Tom just sat there staring at his son, whom he thought might start banging his head against the dashboard. The only word Tom could recognize was “candy.”
            
Frank finally gathered himself, and the look on his daddy’s face made him laugh at himself.
            
“What the hell is wrong with you?” Tom asked calmly.
            
Jack, climbing over Frank to exit the van, said, “Girl Trouble. Frank’s got girl trouble. I told him to stay away from them.”
            
“I wanted to give Denise a box of Valentine’s candy tomorrow, and now it’s too late to do it,” Frank said.
            
“Who is Denise?” Tom asked, and Frank began telling his daddy all about the one-sided relationship, and how he was hoping the candy might soften the girl’s heart toward him.
            
Tom looked at his watch and grimaced. “Wait here for a minute.” He got out of the van and walked into the house. He looked up the telephone number for the Rexall drugstore in Acorn, called, and explained the problem to the druggist.
            
“I’ll be back in an hour,” Tom said, walking past Janet. “Frank will be with me. Nothing’s wrong.” He shut the door behind him and jogged toward the van. He cranked it and began backing out of the driveway.
            
“Where are we going?” Frank asked.
            
“We’re going back to Acorn,” Tom said. “So you can buy Denise a box of candy.”
            
Frank stared at his daddy in disbelief. He didn’t understand it so much then, but he would understand it one day: sometimes it’s worth the trouble to be blessed by doing unexpected things for the ones you love. They rode in silence. Tom silently beamed at being the hero of the hour.
            
This is the Rexall - now closed and gone - in my hometown
At the drugstore, Frank selected a beautiful red box of Whitman’s chocolates. The heart-shaped box was edged with red and pink lace. It cost just over five dollars. Tom was happy to make up the difference.
            
The druggist, Dr. Marcinko, winked at Tom and said, “Glad you all made it back for this big occasion.” Tom just smiled as Frank took the box of candy, and father and son walked outside to the panel van.
            
“Thank you, Daddy,” Frank said.
            
“Next time just tell me what you need, and don’t wait until the last minute,” Tom said. “I might not always be able to help you, but there’s no sense having a damn hissy fit about it. I thought you were going to have a nervous breakdown right there in the van.” They laughed together.
  
That evening Frank finished his Valentine’s Day cards for his classmates, and he put them in his book satchel along with the beautiful box of candy. He had prepared no special Valentine for Denise, believing the candy communicated all that he needed to on this special day. It was a bold move, for sure, and not every boy in his class (or in the school—perhaps in the entire county) was bold enough to present a box of store-bought candy to a girl who certainly did not consider him a special Valentine.
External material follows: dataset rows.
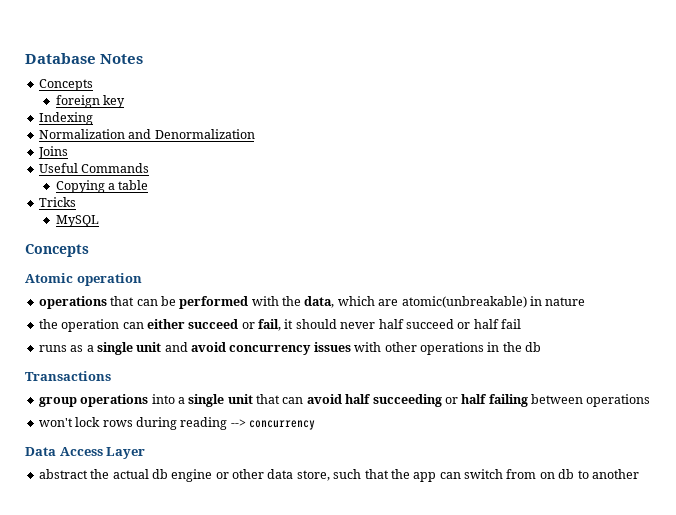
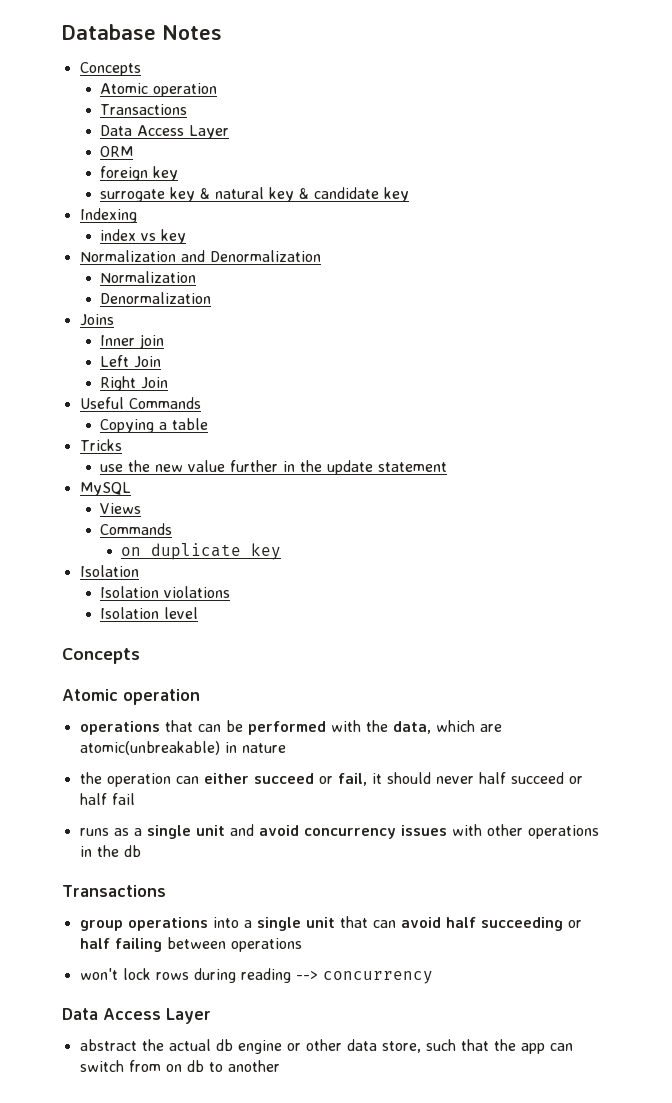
  Database Notes
  Concepts
+ Atomic operation
+ Transactions
+ Data Access Layer
+ ORM
  foreign key
+ surrogate key & natural key & candidate key
  Indexing
+ index vs key
  Normalization and Denormalization
+ Normalization
+ Denormalization
+ Inner join
+ Left Join
+ Right Join
+ use the new value further in the update statement
  MySQL
+ Views
+ Commands
+ on duplicate key
+ Isolation
+ Isolation violations
+ Isolation level

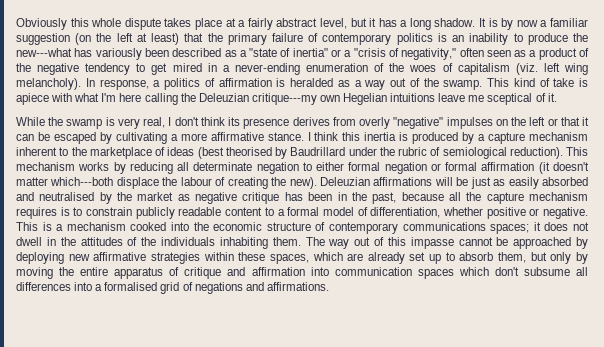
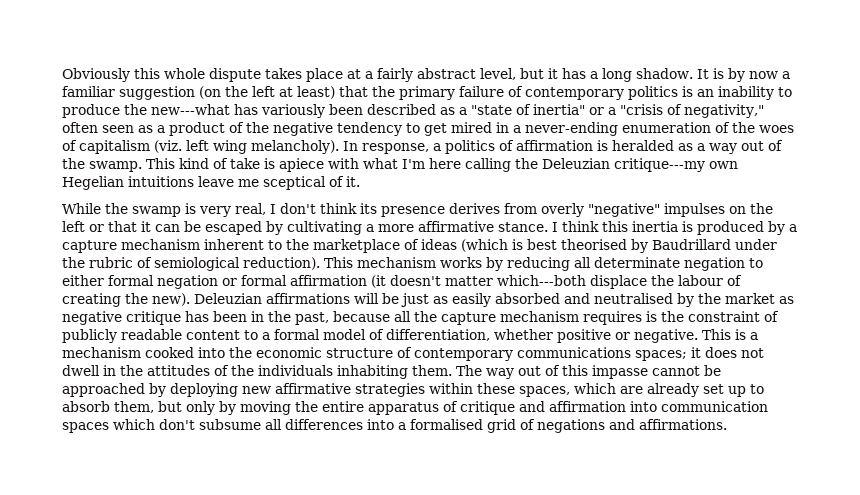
- I think this inertia is produced by a capture mechanism inherent to the marketplace of ideas (best theorised by Baudrillard under the rubric of semiological reduction).
+ I think this inertia is produced by a capture mechanism inherent to the marketplace of ideas (which is best theorised by Baudrillard under the rubric of semiological reduction).
- Deleuzian affirmations will be just as easily absorbed and neutralised by the market as negative critique has been in the past, because all the capture mechanism requires is to constrain publicly readable content to a formal model of differentiation, whether positive or negative.
+ Deleuzian affirmations will be just as easily absorbed and neutralised by the market as negative critique has been in the past, because all the capture mechanism requires is the constraint of publicly readable content to a formal model of differentiation, whether positive or negative.

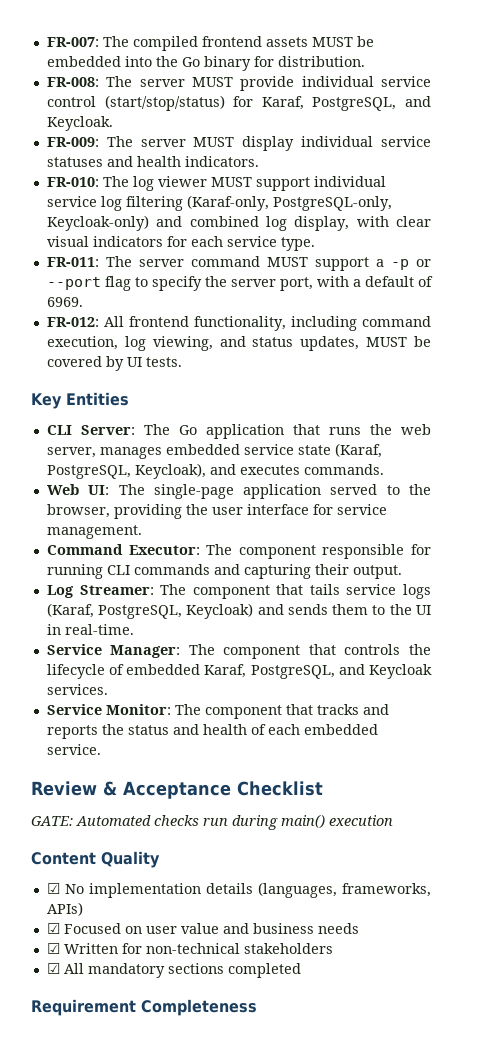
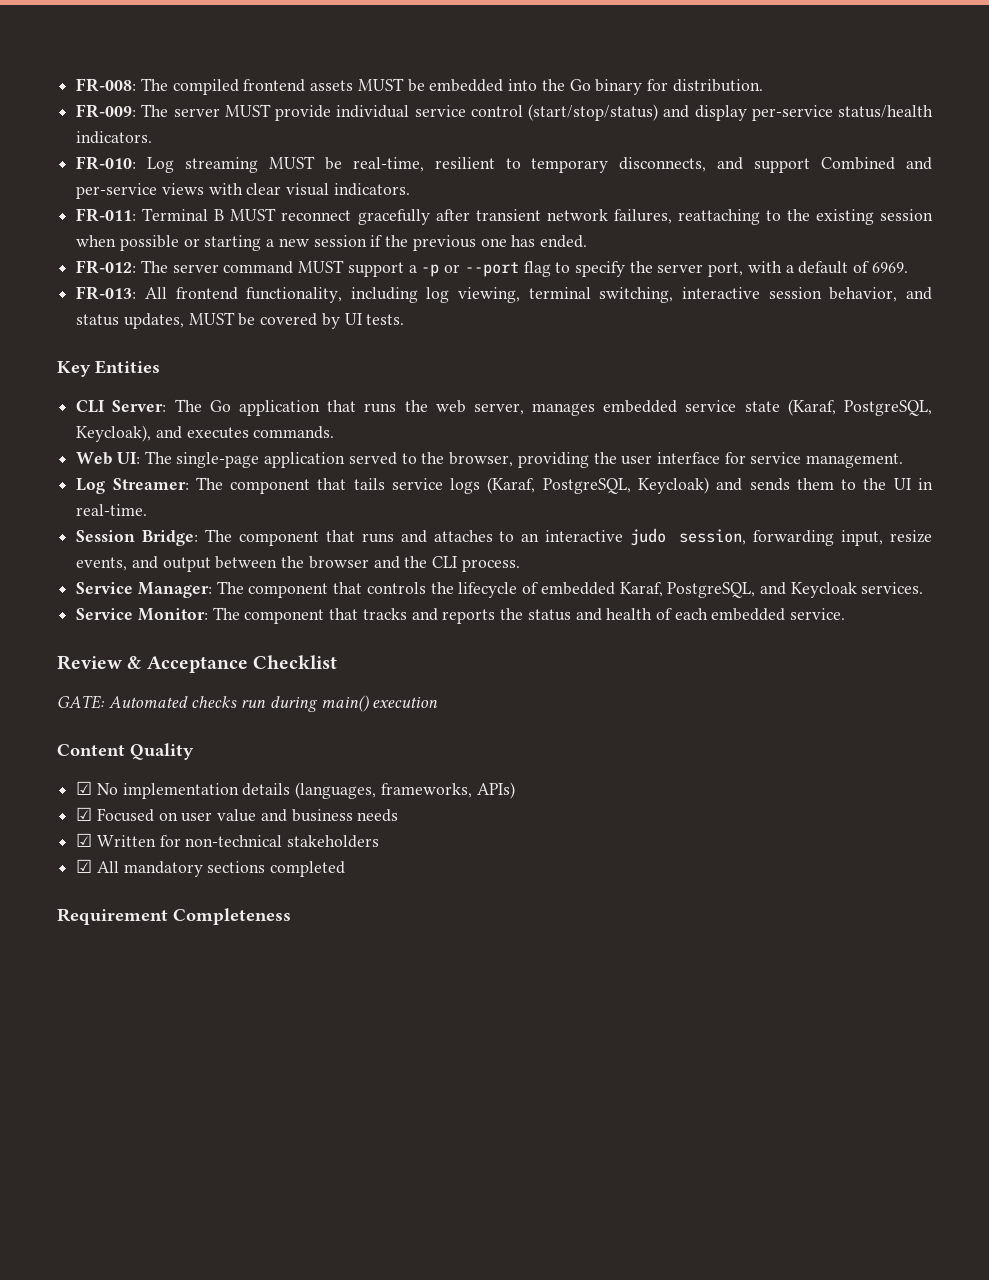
- FR-007: The compiled frontend assets MUST be embedded into the Go binary for distribution.
+ FR-008: The compiled frontend assets MUST be embedded into the Go binary for distribution.
- FR-008: The server MUST provide individual service control (start/stop/status) for Karaf, PostgreSQL, and Keycloak.
- FR-009: The server MUST display individual service statuses and health indicators.
- FR-010: The log viewer MUST support individual service log filtering (Karaf-only, PostgreSQL-only, Keycloak-only) and combined log display, with clear visual indicators for each service type.
- FR-011: The server command MUST support a -p or --port flag to specify the server port, with a default of 6969.
+ FR-009: The server MUST provide individual service control (start/stop/status) and display per-service status/health indicators.
+ FR-010: Log streaming MUST be real-time, resilient to temporary disconnects, and support Combined and per-service views with clear visual indicators.
+ FR-011: Terminal B MUST reconnect gracefully after transient network failures, reattaching to the existing session when possible or starting a new session if the previous one has ended.
+ FR-012: The server command MUST support a -p or --port flag to specify the server port, with a default of 6969.
- FR-012: All frontend functionality, including command execution, log viewing, and status updates, MUST be covered by UI tests.
+ FR-013: All frontend functionality, including log viewing, terminal switching, interactive session behavior, and status updates, MUST be covered by UI tests.
- Command Executor: The component responsible for running CLI commands and capturing their output.
+ Session Bridge: The component that runs and attaches to an interactive judo session, forwarding input, resize events, and output between the browser and the CLI process.

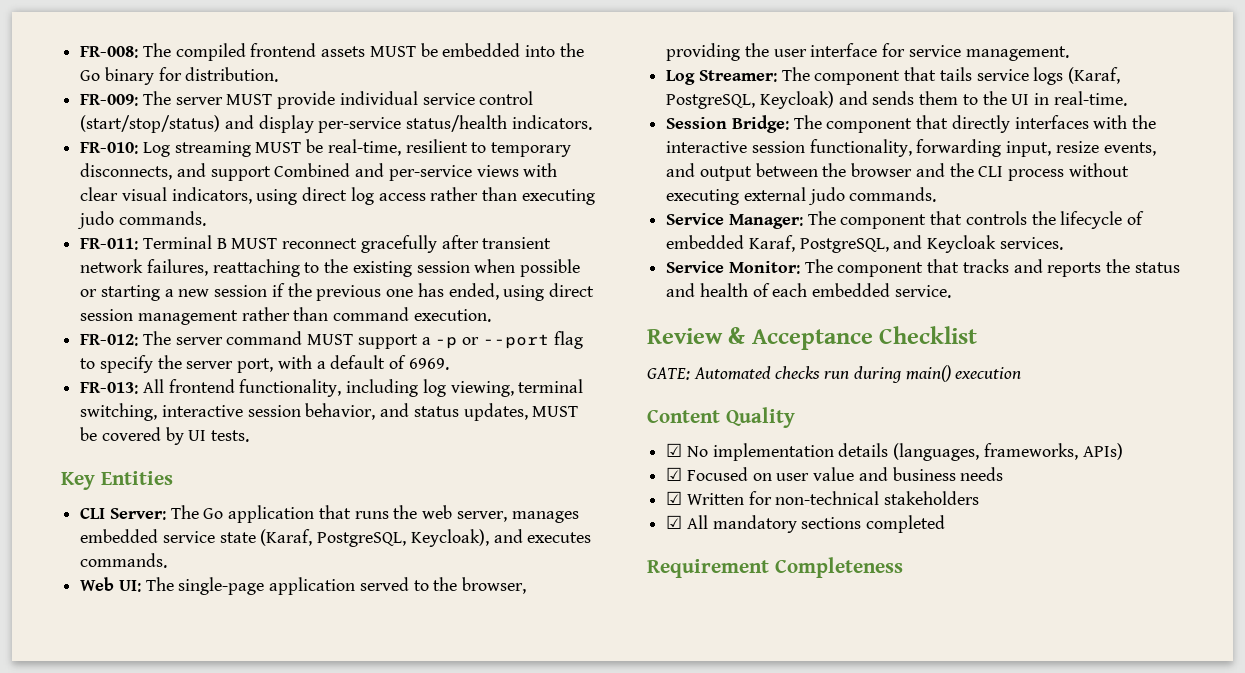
- FR-010: Log streaming MUST be real-time, resilient to temporary disconnects, and support Combined and per-service views with clear visual indicators.
+ FR-010: Log streaming MUST be real-time, resilient to temporary disconnects, and support Combined and per-service views with clear visual indicators, using direct log access rather than executing judo commands.
- FR-011: Terminal B MUST reconnect gracefully after transient network failures, reattaching to the existing session when possible or starting a new session if the previous one has ended.
+ FR-011: Terminal B MUST reconnect gracefully after transient network failures, reattaching to the existing session when possible or starting a new session if the previous one has ended, using direct session management rather than command execution.
- Session Bridge: The component that runs and attaches to an interactive judo session, forwarding input, resize events, and output between the browser and the CLI process.
+ Session Bridge: The component that directly interfaces with the interactive session functionality, forwarding input, resize events, and output between the browser and the CLI process without executing external judo commands.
When he and Jack climbed out of the panel van on Valentine’s Day morning, Frank strode into school with a full head of confident steam. Jack turned left in the school’s lobby toward the classrooms for younger students. Frank turned right toward the classrooms for older students. Coming to school from such a distance, Frank was always one of the last to arrive. So he knew Denise would already be seated. He planned to walk to his desk, remove the box of candy, and simply present it to her with these words: “Happy Valentine’s Day.”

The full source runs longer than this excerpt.